A key area that needs to be addressed is the high upfront costs associated with EV fleet electrification. Increasing funding and incentives such as grants and tax breaks will make the move to zero-emission fleets more accessible to operators.

Furthermore, the government could consider creating key partnerships with financial institutions to provide financing solutions like low-interest loans customised to bus operators’ requirements.

The government also has a role to play in integrating rapid charging stations that cater specifically to commercial vehicles, such as fleets, buses, and coaches.

This approach will ensure that these high-use vehicles can operate efficiently and sustainably, promoting widespread adoption of electric vehicles in critical transportation sectors and significantly reducing carbon emissions.

Regarding regulatory hurdles, the UK government’s continued work with industry stakeholders via ZEMO, CPT, and other task forces will help streamline permitting processes and establish standardised regulations for electric bus operations. This includes simplifying licensing requirements, establishing uniform safety standards for battery handling, and providing guidance on procurement practices.

Finally, local investment into electrical infrastructure at bus depots, as well as exploring options for load management and energy storage solutions, would work to address the limited power supply.

The government could support this by providing grants or subsidies for depot electrification projects and incentivising the adoption of smart grid technologies, which enable the development of intelligent charging infrastructure that goes beyond simply delivering electricity to EVs.

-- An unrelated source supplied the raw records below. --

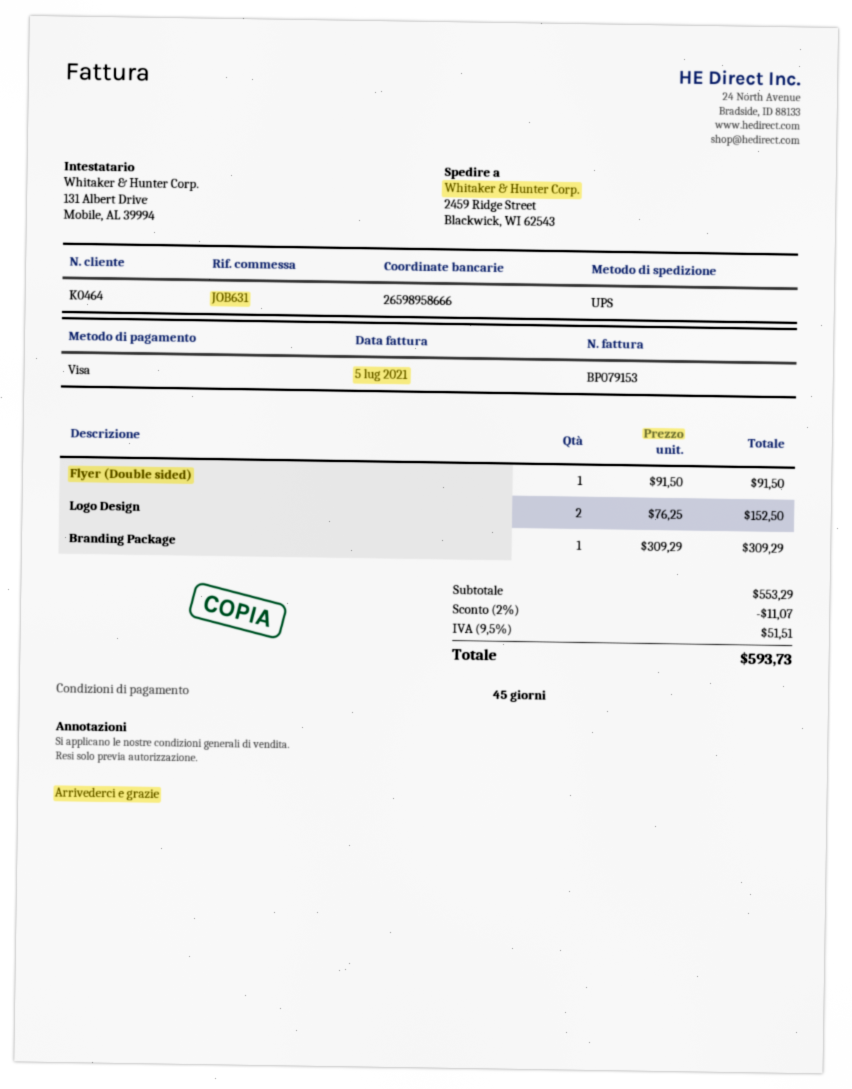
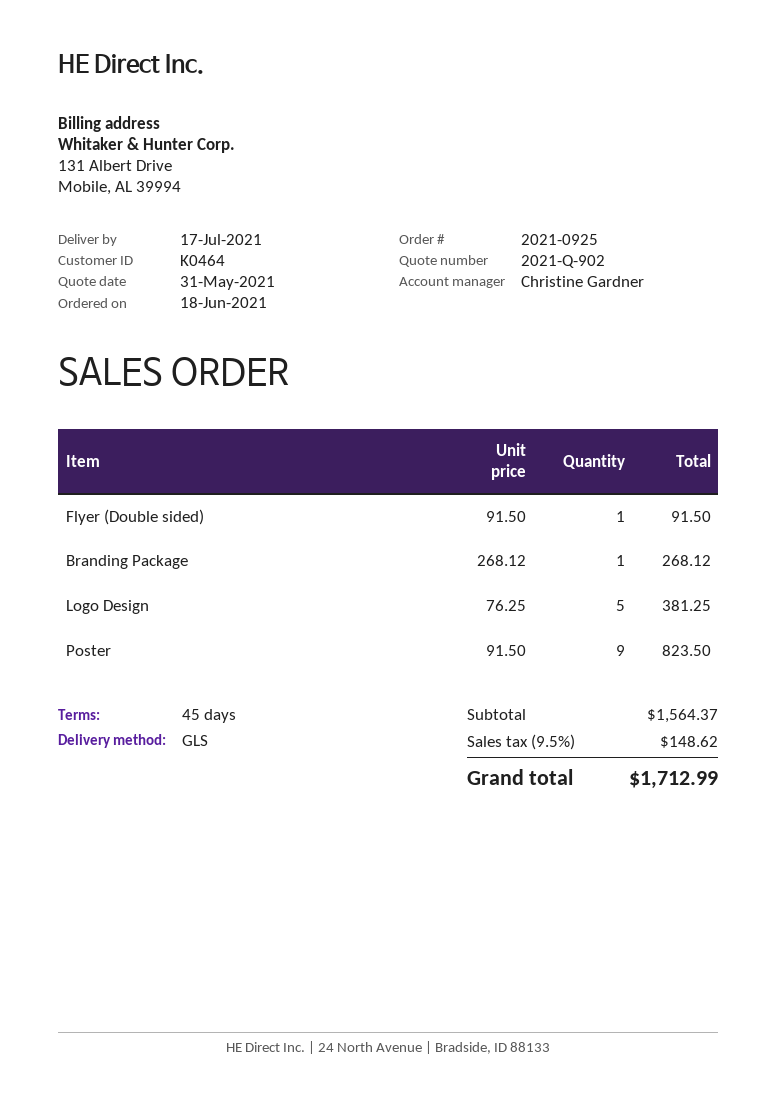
shipping method: UPS -> GLS
Logo Design: 2 x 76.25 = 152.50 -> 5 x 76.25 = 381.25
Branding Package: 1 x 309.29 = 309.29 -> 1 x 268.12 = 268.12
Poster: none -> 9 x 91.50 = 823.50
subtotal: 553.29 -> 1564.37
discount: 2% = 11.07 -> none
tax: 9.5% = 51.51 -> 9.5% = 148.62
total: 593.73 -> 1712.99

Accelerating the shift towards electric buses

Transitioning to electric buses is an important step towards creating sustainable transportation and will ultimately be an essential tool for combating climate change and improving air quality in urban areas. Substantial progress is already being made, and critical changes are being made to infrastructure.

To overcome these challenges, a combination of government support and technical innovations will be essential to make eBus adoption more accessible.